For external swelling, the enlargement of skin or muscles is usually visible. However, other signs of swelling include the buildup of fluid in the affected area. An imaging scan can show an enlarged organ, muscle, or bone. A scan can help diagnose internal swelling, which is harder to identify.
If your swelling was caused by an injury, sting, or disease, you might experience a wide range of symptoms. These include:
- pain in the affected area
If the swelling isn’t visible or if it’s internal, you may experience the following symptoms:
Inflammation in your bones, tissues, or muscles can result in external swelling. Cysts and tumors may also cause visible swelling. Although fluid retention is an internal condition, it may also cause external swelling.
The most common causes for external swelling include:
- insect bites
- a rash
- fluid retention
- hormonal changes
External swelling can be localized or widespread.
Localized swelling refers to situations where just one specific area is swollen. For example, a person with an eye infection may experience swelling only around the eyes. A person who has been stung by an insect may experience swelling only in the area of the sting.
Widespread swelling occurs over a large area of the body. This is usually a sign of serious illness. It’s often due to fluid retention or an allergic reaction.
Other common causes of widespread swelling include:
- kidney failure
- heart failure
- anaphylaxis (a severe allergic reaction)
- a venomous insect bite
People with diabetes or certain forms of cancer can experience widespread swelling, or swelling in their extremities, such as their fingers and toes. This form of swelling may appear periodically.
Inside of your body, swelling is often the result of organ inflammation, fluid retention, or flatulence. This can occur in people with chronic diseases such as irritable bowel syndrome, Crohn’s disease, and cancer.
Your doctor may do a variety of tests to diagnose your swelling and its cause. First, they will go over the symptoms you’re experiencing and perform a physical examination to check for tenderness in the affected area.
An imaging test, such as an ultrasound, can offer more information about the cause of the swelling. More specialized tests, such as a CT scan or MRI, may also provide information on the cause of the swelling.
Imaging tests might reveal:
- blockages in your arteries and veins
- inflamed muscle or tissue
- bone fractures
They can also show if you’re retaining fluid or have an impacted colon. And your blood and urine will be tested to determine if a disease is causing the swelling.
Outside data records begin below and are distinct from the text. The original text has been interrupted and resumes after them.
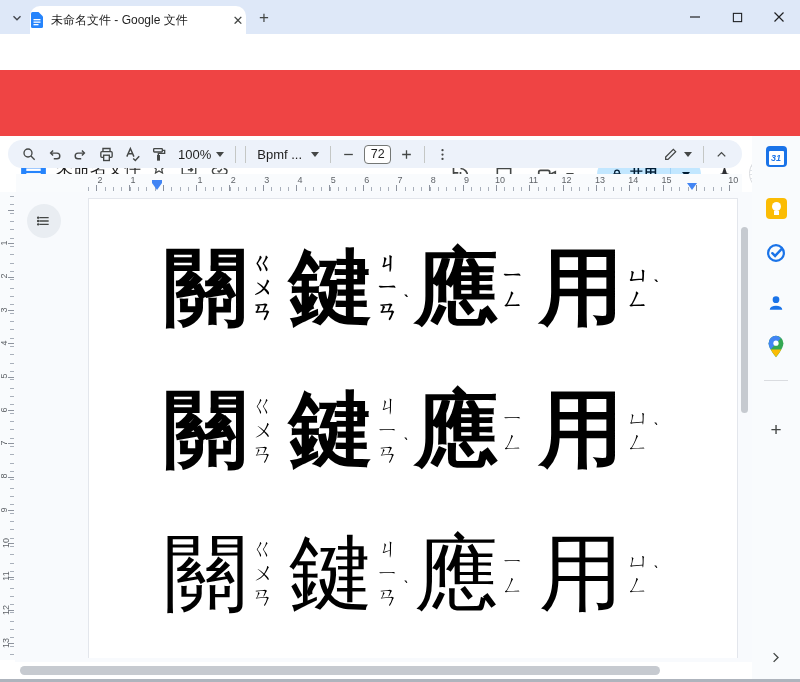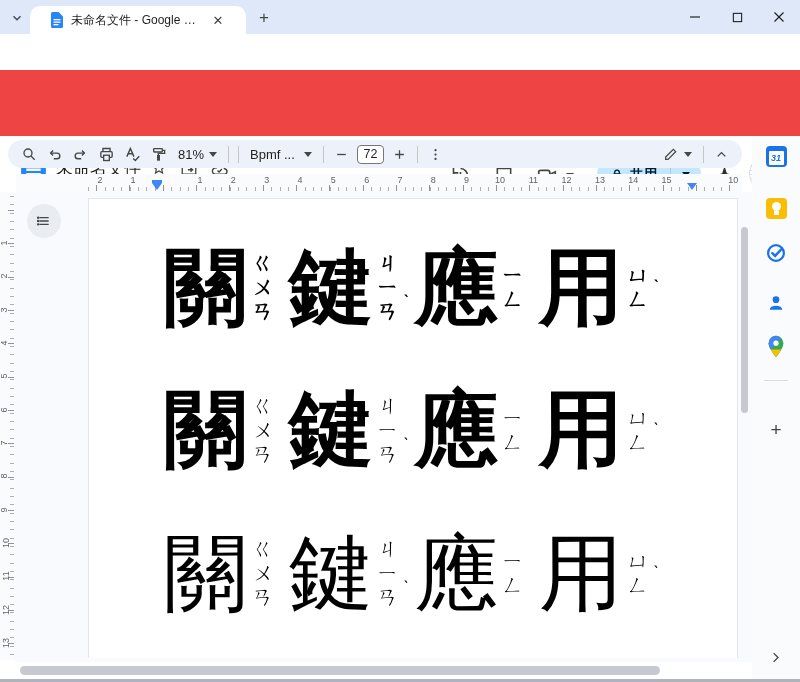--- a/index.html
+++ b/index.html
@@ -3,21 +3,21 @@
 <meta charset="utf-8">
 <style>
   * { margin:0; padding:0; box-sizing:border-box; }
   html,body { width:800px; height:682px; overflow:hidden; }
   body { font-family:"Liberation Sans","DejaVu Sans",sans-serif; background:#fff; }
   #window { position:relative; width:800px; height:682px; background:#fff; overflow:hidden; border-bottom:3px solid #aeb4bd; }
 
   
   .tabstrip { position:absolute; left:0; top:0; width:800px; height:34px; background:#dee8f8; }
   .tab-search-btn { position:absolute; left:6px; top:7px; width:22px; height:22px; border-radius:50%; display:flex; align-items:center; justify-content:center; color:#44474e; cursor:pointer; }
-  .tab { position:absolute; left:30px; top:6px; width:216px; height:28px; background:#fff; border-radius:10px 10px 0 0; display:flex; align-items:center; padding:0 20px; gap:7px; }
+  .tab { position:absolute; left:30px; top:6px; width:216px; height:28px; background:#fff; border-radius:10px 10px 0 0; display:flex; align-items:center; padding:0 0; gap:7px; }
   .tab-title { flex:1; font-size:12px; color:#1f1f1f; white-space:nowrap; overflow:hidden; text-overflow:ellipsis; }
   .tab-close { width:16px; height:16px; display:flex; align-items:center; justify-content:center; color:#444746; font-size:13px; border-radius:50%; cursor:pointer; }
   .newtab-btn { position:absolute; left:254px; top:8px; width:20px; height:20px; display:flex; align-items:center; justify-content:center; color:#444746; font-size:17px; cursor:pointer; }
   .win-controls { position:absolute; right:0; top:0; height:34px; display:flex; }
   .win-btn { width:42px; height:34px; display:flex; align-items:center; justify-content:center; color:#202124; cursor:pointer; }
 
   
   .navbar { position:absolute; left:0; top:34px; width:800px; height:36px; background:#fff; }
   .nav-ic { position:absolute; top:41px; width:24px; height:24px; display:flex; align-items:center; justify-content:center; color:#5f6368; cursor:pointer; }
   .omnibox { position:absolute; left:142px; top:39px; width:428px; height:27px; background:#eef1f9; border-radius:14px; display:flex; align-items:center; padding:0 10px; gap:8px; }
@@ -320,21 +320,21 @@
         </svg>
       </div>
     <div class="tb-btn">
       <svg width="16" height="16" viewBox="0 0 24 24" fill="none" stroke="currentColor" stroke-width="2">
           <rect x="4" y="4" width="13" height="5" rx="1"></rect>
           <path d="M17 6.5h3.5V11H11v3.5"></path>
           <rect x="10" y="14.5" width="2.5" height="6.5" fill="currentColor"></rect>
         </svg>
       </div>
     <div class="tb-select">
-      <span>81%</span>
+      <span>100%</span>
         <span class="caret"></span>
       </div>
     <div class="tb-sep"></div>
     <div class="tb-sep"></div>
     <div class="tb-select" style="min-width:74px;justify-content:space-between">
       <span>Bpmf ...</span>
         <span class="caret"></span>
       </div>
     <div class="tb-sep"></div>
     <div class="tb-btn">

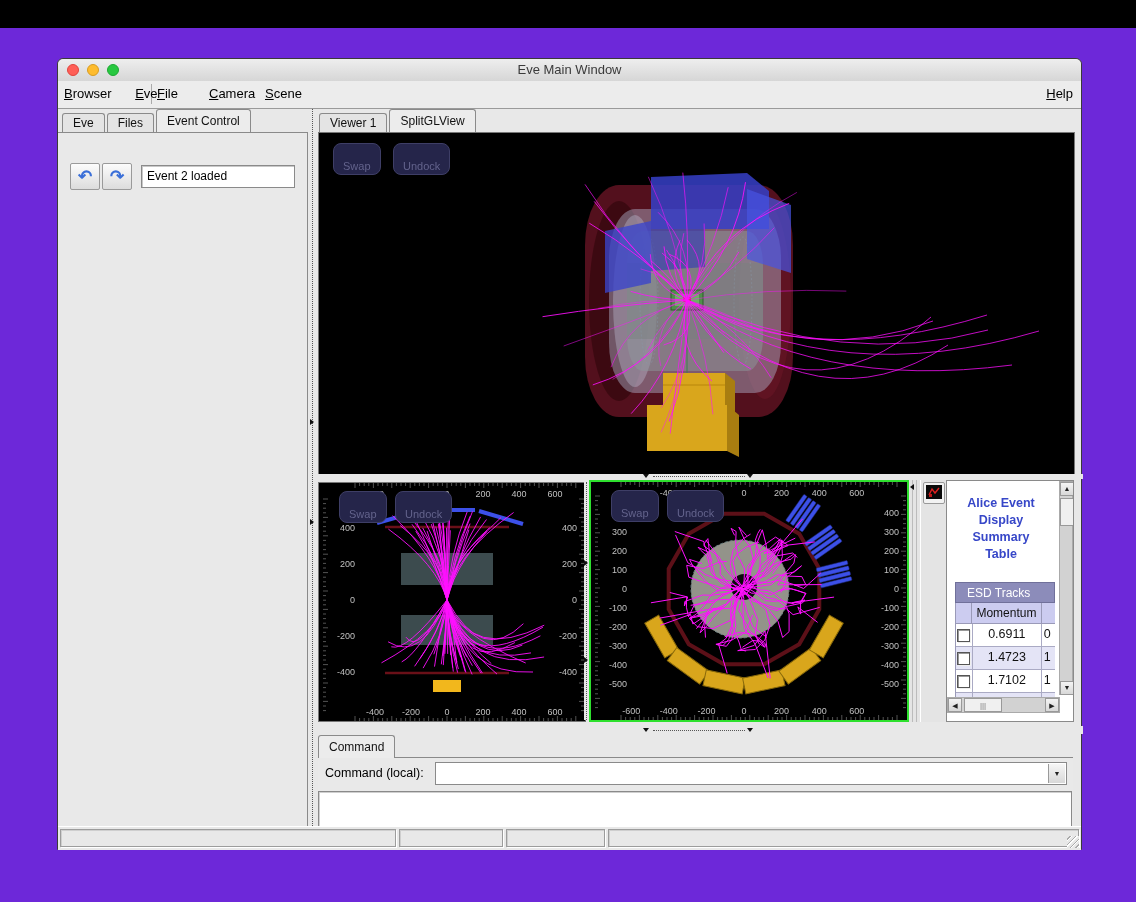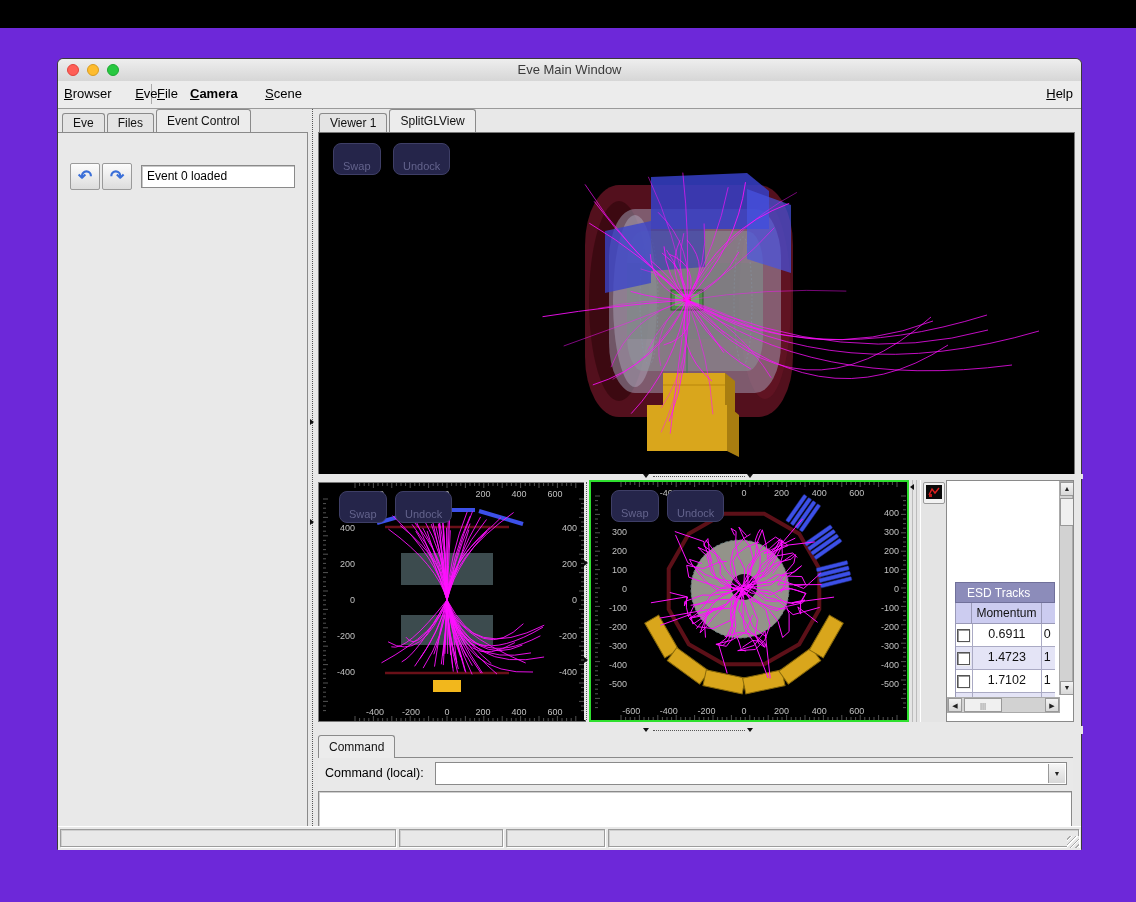--- a/index.html
+++ b/index.html
@@ -99,35 +99,35 @@
       <div class="tl yel"></div>
       <div class="tl grn"></div>
       <div class="titletext">Eve Main Window</div>
     </div>
 
     <div class="menubar" id="menubar">
       <div class="menu-sep"></div>
     <div class="menu-item" style="left: 6px;"><u>B</u>rowser</div>
         <div class="menu-item" style="left: 77.2px;"><u>E</u>ve</div>
         <div class="menu-item" style="left: 99px;"><u>F</u>ile</div>
-        <div class="menu-item" style="left: 132px; font-weight: bold;"><u>C</u>amera</div>
+        <div class="menu-item" style="left: 151px;"><u>C</u>amera</div>
         <div class="menu-item" style="left: 207px;"><u>S</u>cene</div>
         <div class="menu-item" style="right: 8px;"><u>H</u>elp</div>
       </div>
 
     <div class="leftpanel">
       <div class="tabrow" id="left-tabs" style="left:4px;top:0;">
           <div class="tab">Eve</div>
           <div class="tab">Files</div>
           <div class="tab active">Event Control</div>
         </div>
       <div class="leftcontent">
         <button class="navbtn" style="left:12px;top:30px;"><span>↶</span></button>
         <button class="navbtn" style="left:44px;top:30px;"><span>↷</span></button>
-        <div class="entry" style="left:83px;top:32px;width:154px;height:23px;">Event 0 loaded</div>
+        <div class="entry" style="left:83px;top:32px;width:154px;height:23px;">Event 2 loaded</div>
       </div>
     </div>
 
     <div class="vsplit" style="left:250px;top:50px;height:717px;">
       <div class="dots"></div>
       <div class="arr-right" style="top:310px;"></div>
       <div class="arr-right" style="top:410px;"></div>
     </div>
 
     <div class="rightarea">
@@ -893,20 +893,26 @@
         <button class="canvasbtn">
           <svg width="16" height="14" viewBox="0 0 16 14">
             <rect x="0" y="0" width="16" height="14" fill="#0a0a0a"></rect>
             <polyline points="3,10 6,4 9,8 13,3" fill="none" stroke="#e02020" stroke-width="1.4"></polyline>
             <rect x="3" y="9" width="3" height="3" fill="#c01818"></rect>
           </svg>
         </button>
       </div>
 
       <div class="sumpanel" style="left:629px;top:371px;width:128px;height:242px;">
+        <div style="position: absolute; left: 0px; top: 14px; width: 108px; color: rgb(55, 71, 200);" id="sumtitle">
+          <div class="sumtitle">Alice Event</div>
+          <div class="sumtitle">Display</div>
+          <div class="sumtitle">Summary</div>
+          <div class="sumtitle">Table</div>
+        </div>
         <div class="esd-group" style="left:8px;top:101px;width:100px;height:21px;">ESD Tracks</div>
         <div class="esd-colhdr" style="left:8px;top:122px;width:100px;height:21px;">
           <div style="width:18px;background:#ccccf0;border:1px solid #9a9ab8;border-top:none;box-sizing:border-box;"></div>
           <div style="width:74px;background:#ccccf0;border-bottom:1px solid #9a9ab8;border-right:1px solid #9a9ab8;box-sizing:border-box;text-align:center;line-height:20px;">Momentum</div>
           <div style="width:14px;background:#ccccf0;border-bottom:1px solid #9a9ab8;box-sizing:border-box;"></div>
         </div>
         <div class="esd-rows" style="left:8px;top:143px;width:100px;height:73px;border-left:1px solid #9a9ab8;box-sizing:border-box;" id="esd-rows">
             <div class="esd-row" style="background: rgb(255, 255, 255);">
               <div class="cellcb">
                 <div class="cbx"></div>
If a severe allergic reaction is causing your swelling, you’ll be given an injection of adrenaline before any tests are administered. This medication will stop the reaction from getting any worse.
Your treatment will depend on the cause of the swelling. If a tumor or abscess is causing the swelling, you may need surgery to remove it.
If the growth can’t be surgically removed because of its size or location, your doctor may order an aggressive treatment, such as chemotherapy or radiation, to shrink it.
Your doctor might also prescribe medication to relieve inflammation or swelling. Over-the-counter antihistamines can relieve itching and swelling caused by rashes or hives.
Topical steroid medication may also be useful in easing skin inflammation. Consult with your doctor if these medications don’t help. They may be able to prescribe a stronger antihistamine.
If a chronic illness is causing external or internal swelling, you may be able to prevent further swelling by properly managing your illness or by taking medications to treat it. Medication is also used when you have internal swelling as a result of inflammation.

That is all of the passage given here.